### Work order
Keep the images out while you retype all of the data exactly.

##### Provided information #####

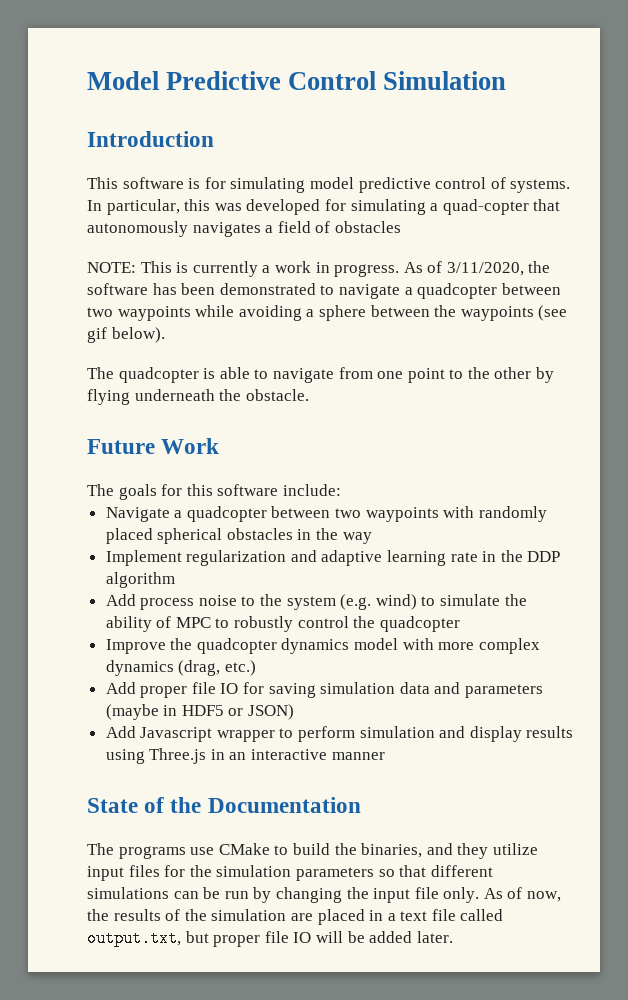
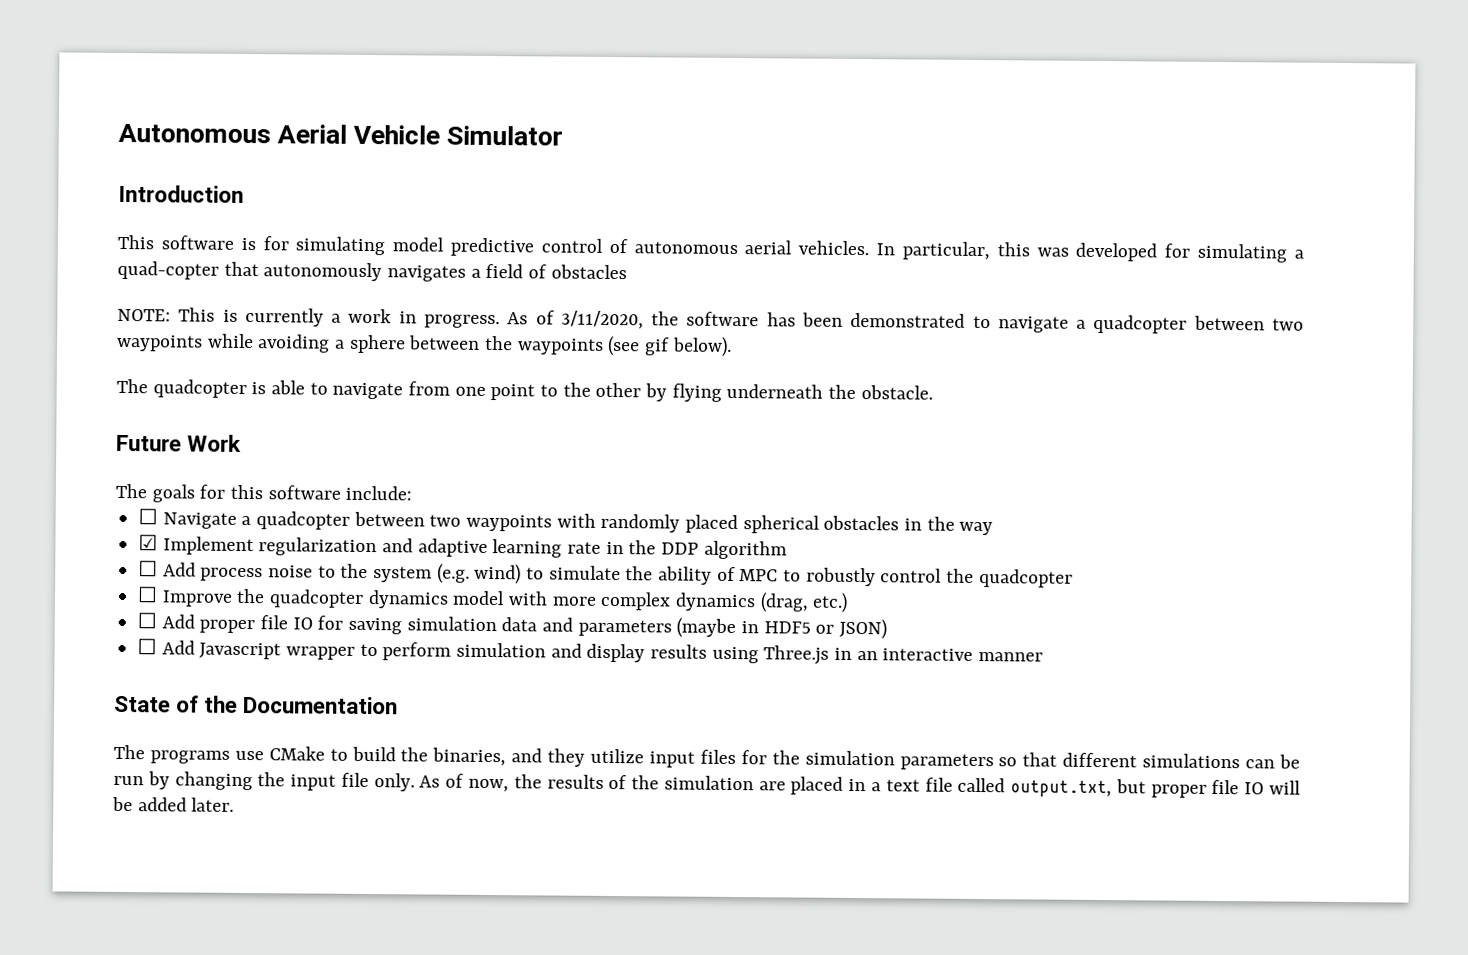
- Model Predictive Control Simulation
+ Autonomous Aerial Vehicle Simulator
- This software is for simulating model predictive control of systems.
+ This software is for simulating model predictive control of autonomous aerial vehicles.
- Navigate a quadcopter between two waypoints with randomly placed spherical obstacles in the way
+ ☐ Navigate a quadcopter between two waypoints with randomly placed spherical obstacles in the way
- Implement regularization and adaptive learning rate in the DDP algorithm
+ ☑ Implement regularization and adaptive learning rate in the DDP algorithm
- Add process noise to the system (e.g. wind) to simulate the ability of MPC to robustly control the quadcopter
+ ☐ Add process noise to the system (e.g. wind) to simulate the ability of MPC to robustly control the quadcopter
- Improve the quadcopter dynamics model with more complex dynamics (drag, etc.)
+ ☐ Improve the quadcopter dynamics model with more complex dynamics (drag, etc.)
- Add proper file IO for saving simulation data and parameters (maybe in HDF5 or JSON)
+ ☐ Add proper file IO for saving simulation data and parameters (maybe in HDF5 or JSON)
- Add Javascript wrapper to perform simulation and display results using Three.js in an interactive manner
+ ☐ Add Javascript wrapper to perform simulation and display results using Three.js in an interactive manner

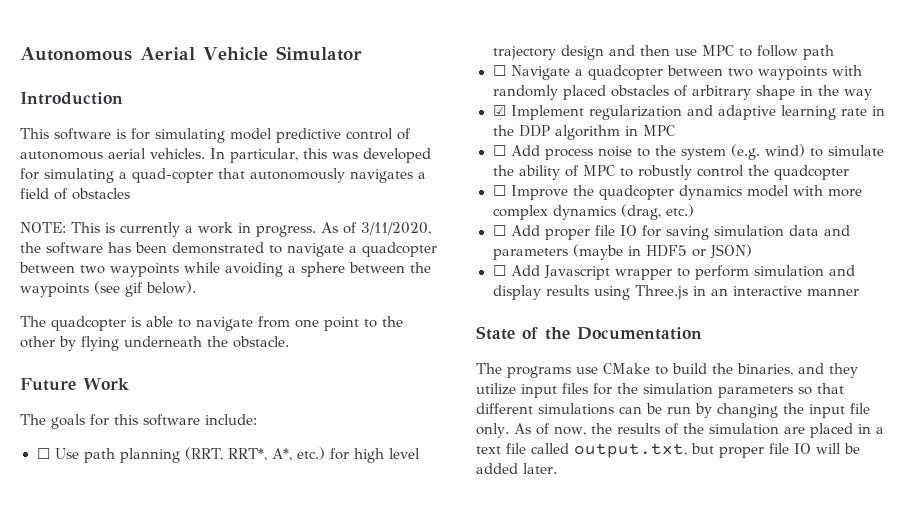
+ ☐ Use path planning (RRT, RRT*, A*, etc.) for high level trajectory design and then use MPC to follow path
- ☐ Navigate a quadcopter between two waypoints with randomly placed spherical obstacles in the way
+ ☐ Navigate a quadcopter between two waypoints with randomly placed obstacles of arbitrary shape in the way
- ☑ Implement regularization and adaptive learning rate in the DDP algorithm
+ ☑ Implement regularization and adaptive learning rate in the DDP algorithm in MPC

#####

### Exercise output
- Model Predictive Control Simulation
+ Autonomous Aerial Vehicle Simulator
- This software is for simulating model predictive control of systems.
+ This software is for simulating model predictive control of autonomous aerial vehicles.
- Navigate a quadcopter between two waypoints with randomly placed spherical obstacles in the way
+ ☐ Navigate a quadcopter between two waypoints with randomly placed spherical obstacles in the way
- Implement regularization and adaptive learning rate in the DDP algorithm
+ ☑ Implement regularization and adaptive learning rate in the DDP algorithm
- Add process noise to the system (e.g. wind) to simulate the ability of MPC to robustly control the quadcopter
+ ☐ Add process noise to the system (e.g. wind) to simulate the ability of MPC to robustly control the quadcopter
- Improve the quadcopter dynamics model with more complex dynamics (drag, etc.)
+ ☐ Improve the quadcopter dynamics model with more complex dynamics (drag, etc.)
- Add proper file IO for saving simulation data and parameters (maybe in HDF5 or JSON)
+ ☐ Add proper file IO for saving simulation data and parameters (maybe in HDF5 or JSON)
- Add Javascript wrapper to perform simulation and display results using Three.js in an interactive manner
+ ☐ Add Javascript wrapper to perform simulation and display results using Three.js in an interactive manner

+ ☐ Use path planning (RRT, RRT*, A*, etc.) for high level trajectory design and then use MPC to follow path
- ☐ Navigate a quadcopter between two waypoints with randomly placed spherical obstacles in the way
+ ☐ Navigate a quadcopter between two waypoints with randomly placed obstacles of arbitrary shape in the way
- ☑ Implement regularization and adaptive learning rate in the DDP algorithm
+ ☑ Implement regularization and adaptive learning rate in the DDP algorithm in MPC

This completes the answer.